Solved – Why is lasso more robust to outliers compared to ridge

lassooutliersregularizationrobust

In my attempt to reason about it intuitively I am concluding that ridge might be more robust to outliers.

Following is my intuitive/lose reasoning :

If there is an outlier then to match my prediction to it I might increase weight value on some dimension, and when I do that ridge will penalize it more compared to Lasso and not let it take a higher value. So it seems like ridge is more robust, but most people say that Lasso is more robust to outliers.

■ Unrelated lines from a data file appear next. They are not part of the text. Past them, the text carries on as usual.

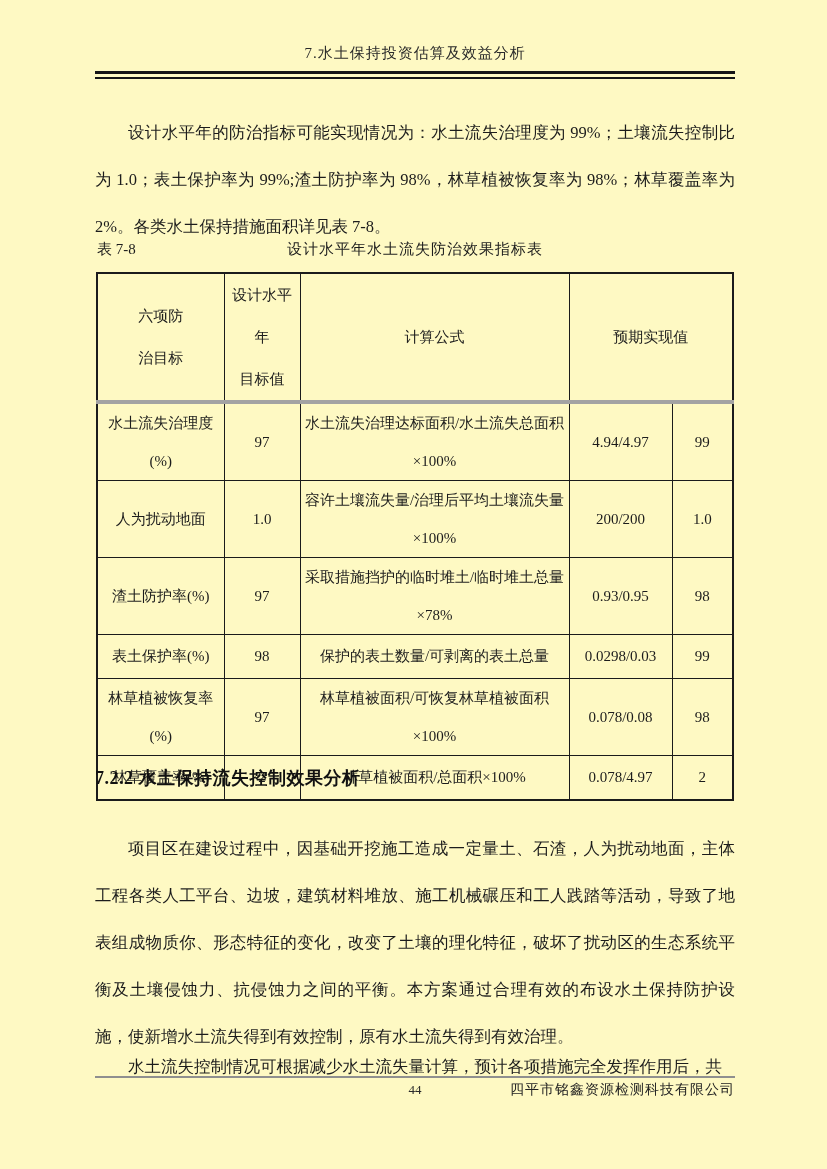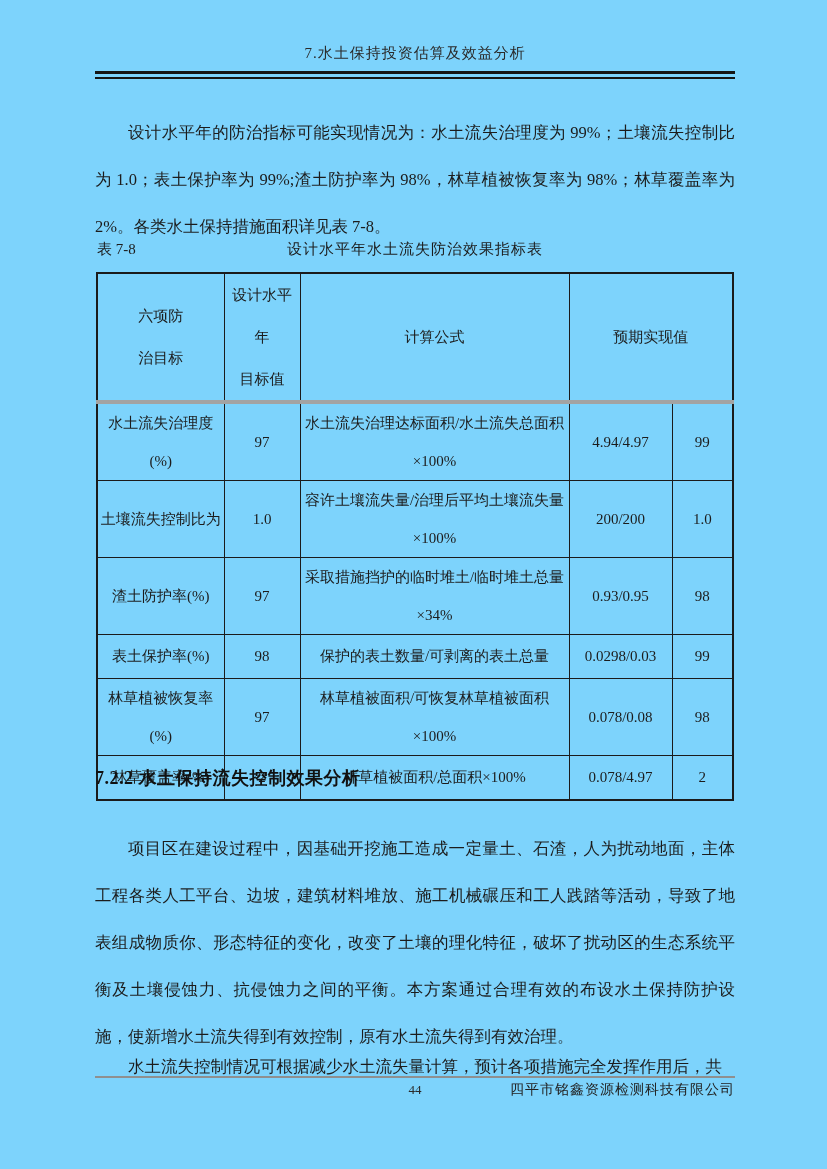--- a/index.html
+++ b/index.html
@@ -5,7 +5,7 @@
   html,body { margin:0; padding:0; background:#e9e9e9; }
   .page {
     position:relative; width:827px; height:1169px; margin:0 auto;
-    background:#7dd3fc; overflow:hidden;
+    background:#fef9c3; overflow:hidden;
     font-family:"Liberation Serif","DejaVu Serif",serif;
     color:#1c1c1c;
   }

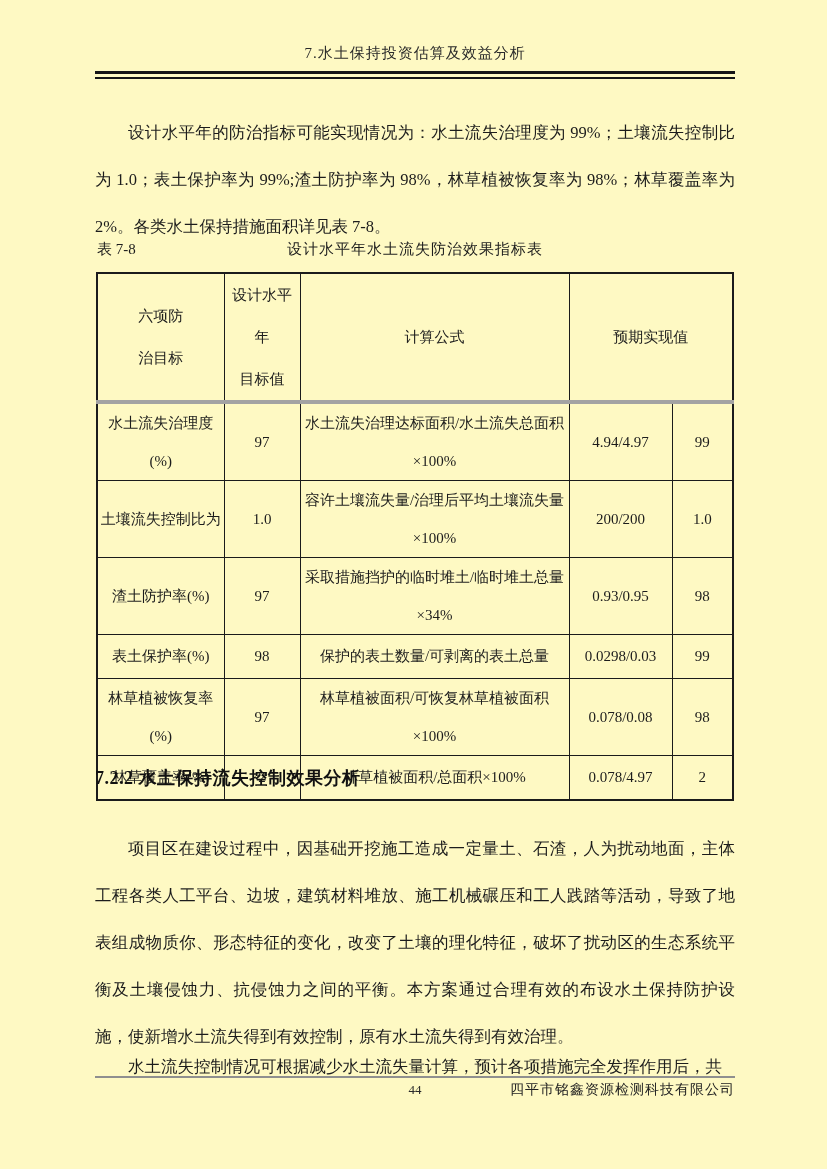--- a/index.html
+++ b/index.html
@@ -101,7 +101,7 @@
       <td>99</td>
     </tr>
     <tr class="tall">
-      <td>土壤流失控制比为</td>
+      <td>人为扰动地面</td>
       <td>1.0</td>
       <td>容许土壤流失量/治理后平均土壤流失量
 ×100%</td>

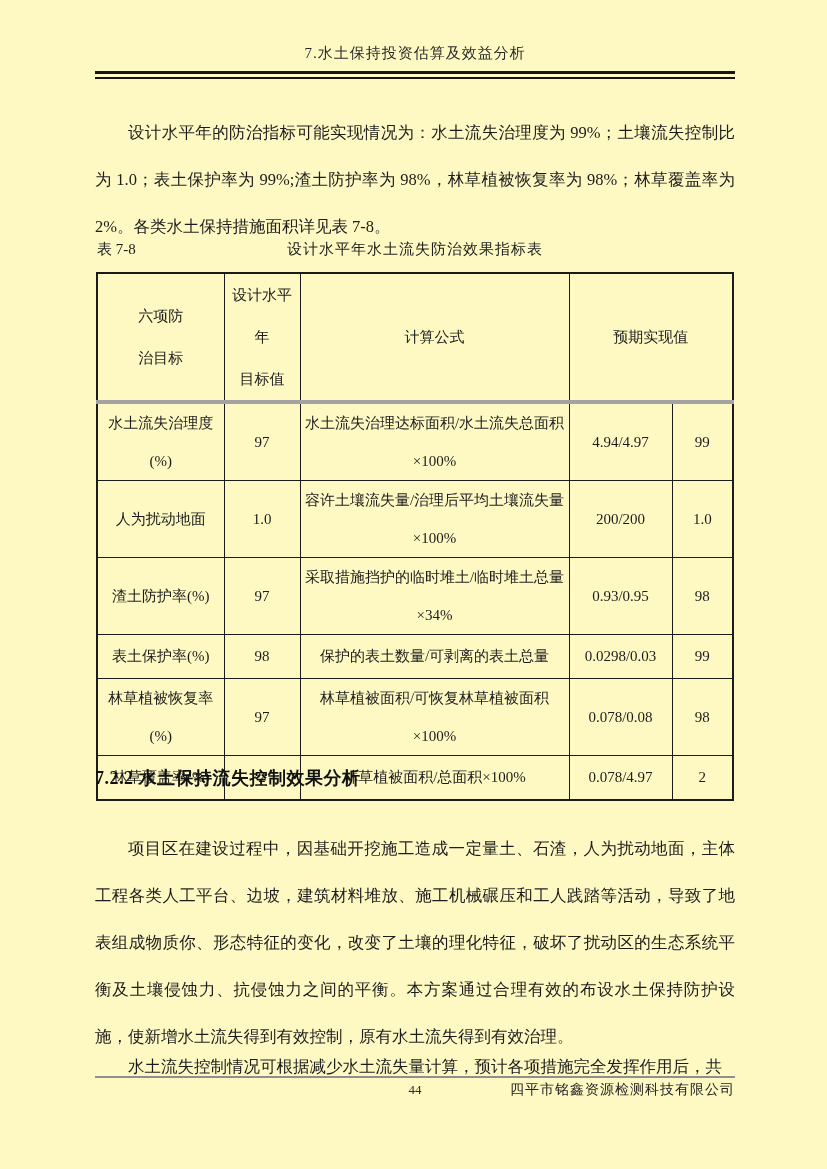--- a/index.html
+++ b/index.html
@@ -112,7 +112,7 @@
       <td>渣土防护率(%)</td>
       <td>97</td>
       <td>采取措施挡护的临时堆土/临时堆土总量
-×34%</td>
+×78%</td>
       <td>0.93/0.95</td>
       <td>98</td>
     </tr>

So my question is that what is wrong in my thought process, and what is the correct intuitive way to think about it ?

Best Answer

Let's first consider what an outlier does to the coefficients:

  • If it has low leverage, nothing;
  • If it has high leverage, it pulls the coefficient towards itself (either increasing or decreasing it).

When you apply the LASSO penalty to OLS, you penalize the coefficients by summing their absolute values. An outlier with sufficient leverage increases/decreases a coefficient, also affecting the penalty linearly. This will somewhat increase/decrease the penalty to the the other coefficients, but not by much.

When you apply the ridge penalty, the sum of squared coefficients shrinks the coefficient. This means that outlyingness will not only increase the OLS quadratically, but also the penalty. As such, all the other coefficients might be shrunk considerably more/less (depending on what kind of outlier you're dealing with).

This sensitivity of the penalty to changes in the coefficients (and thus to outliers) means that ridge is less robust to outliers than LASSO.